◆ **Exercise instructions**
Leave the pictures out. Transcribe exactly every line from the start of the records through the one containing "E10-12_Epidermis | Index: 3.59 -> 3.65".

**** Input records ****

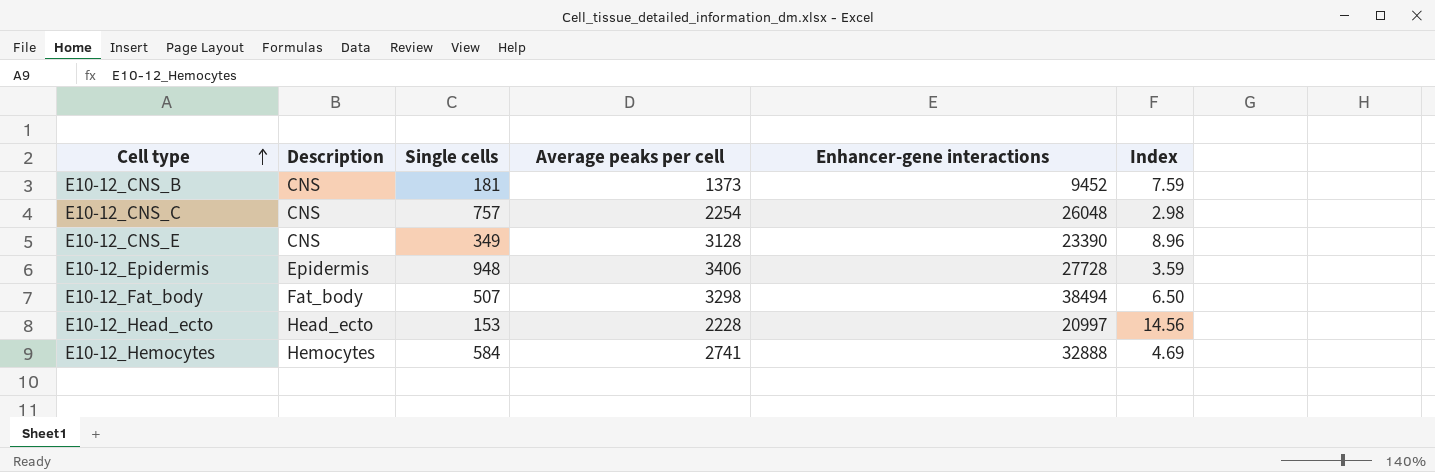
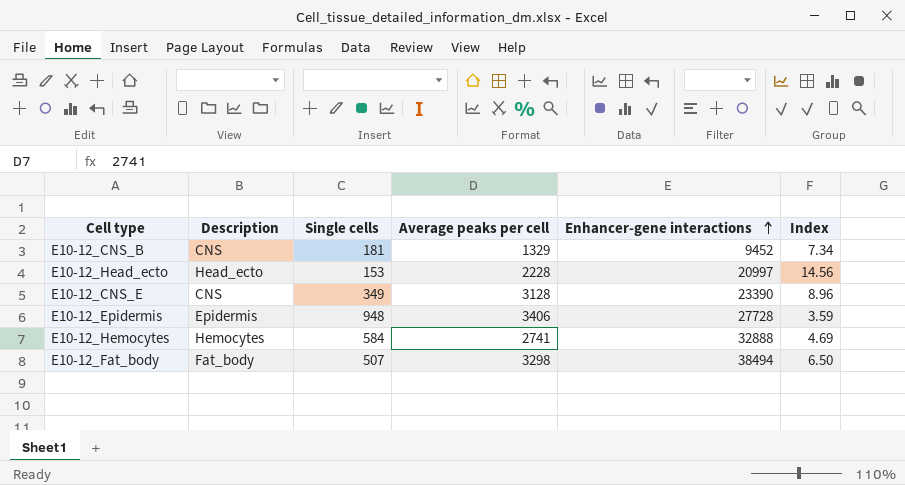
row order: Cell type ascending -> Enhancer-gene interactions ascending
row E10-12_CNS_C: CNS | 757 | 2254 | 26048 | 2.98 -> none
E10-12_CNS_B | Average peaks per cell: 1373 -> 1329
E10-12_CNS_B | Index: 7.59 -> 7.34

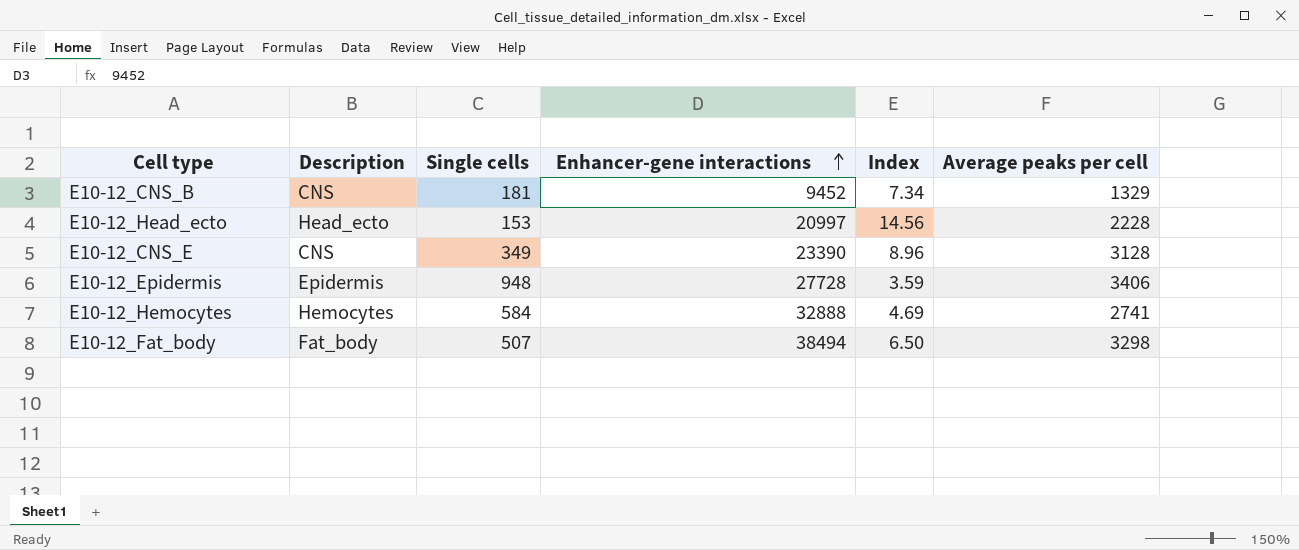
column Average peaks per cell | position: 4 -> 6

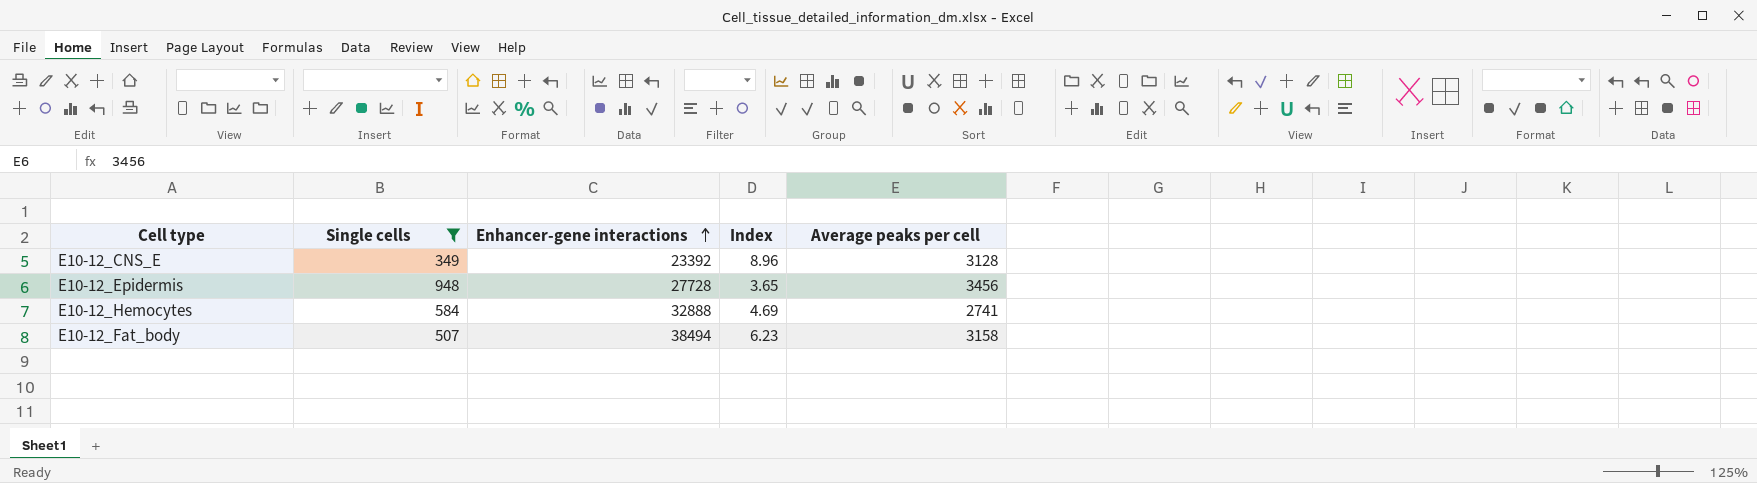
filter: none -> Single cells >= 349
column Description | position: 2 -> none
E10-12_CNS_E | Enhancer-gene interactions: 23390 -> 23392
E10-12_Epidermis | Index: 3.59 -> 3.65
E10-12_Epidermis | Average peaks per cell: 3406 -> 3456
E10-12_Fat_body | Index: 6.50 -> 6.23
E10-12_Fat_body | Average peaks per cell: 3298 -> 3158

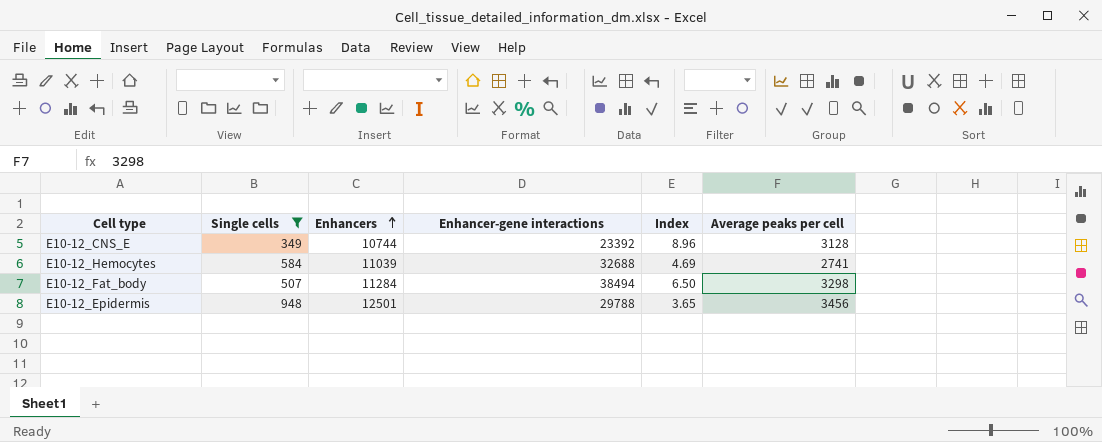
row order: Enhancer-gene interactions ascending -> Enhancers ascending
column Enhancers | position: none -> 3
E10-12_Hemocytes | Enhancer-gene interactions: 32888 -> 32688
E10-12_Fat_body | Index: 6.23 -> 6.50
E10-12_Fat_body | Average peaks per cell: 3158 -> 3298
E10-12_Epidermis | Enhancer-gene interactions: 27728 -> 29788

****

◆ **Solution to this problem**
row order: Cell type ascending -> Enhancer-gene interactions ascending
row E10-12_CNS_C: CNS | 757 | 2254 | 26048 | 2.98 -> none
E10-12_CNS_B | Average peaks per cell: 1373 -> 1329
E10-12_CNS_B | Index: 7.59 -> 7.34

column Average peaks per cell | position: 4 -> 6

filter: none -> Single cells >= 349
column Description | position: 2 -> none
E10-12_CNS_E | Enhancer-gene interactions: 23390 -> 23392
E10-12_Epidermis | Index: 3.59 -> 3.65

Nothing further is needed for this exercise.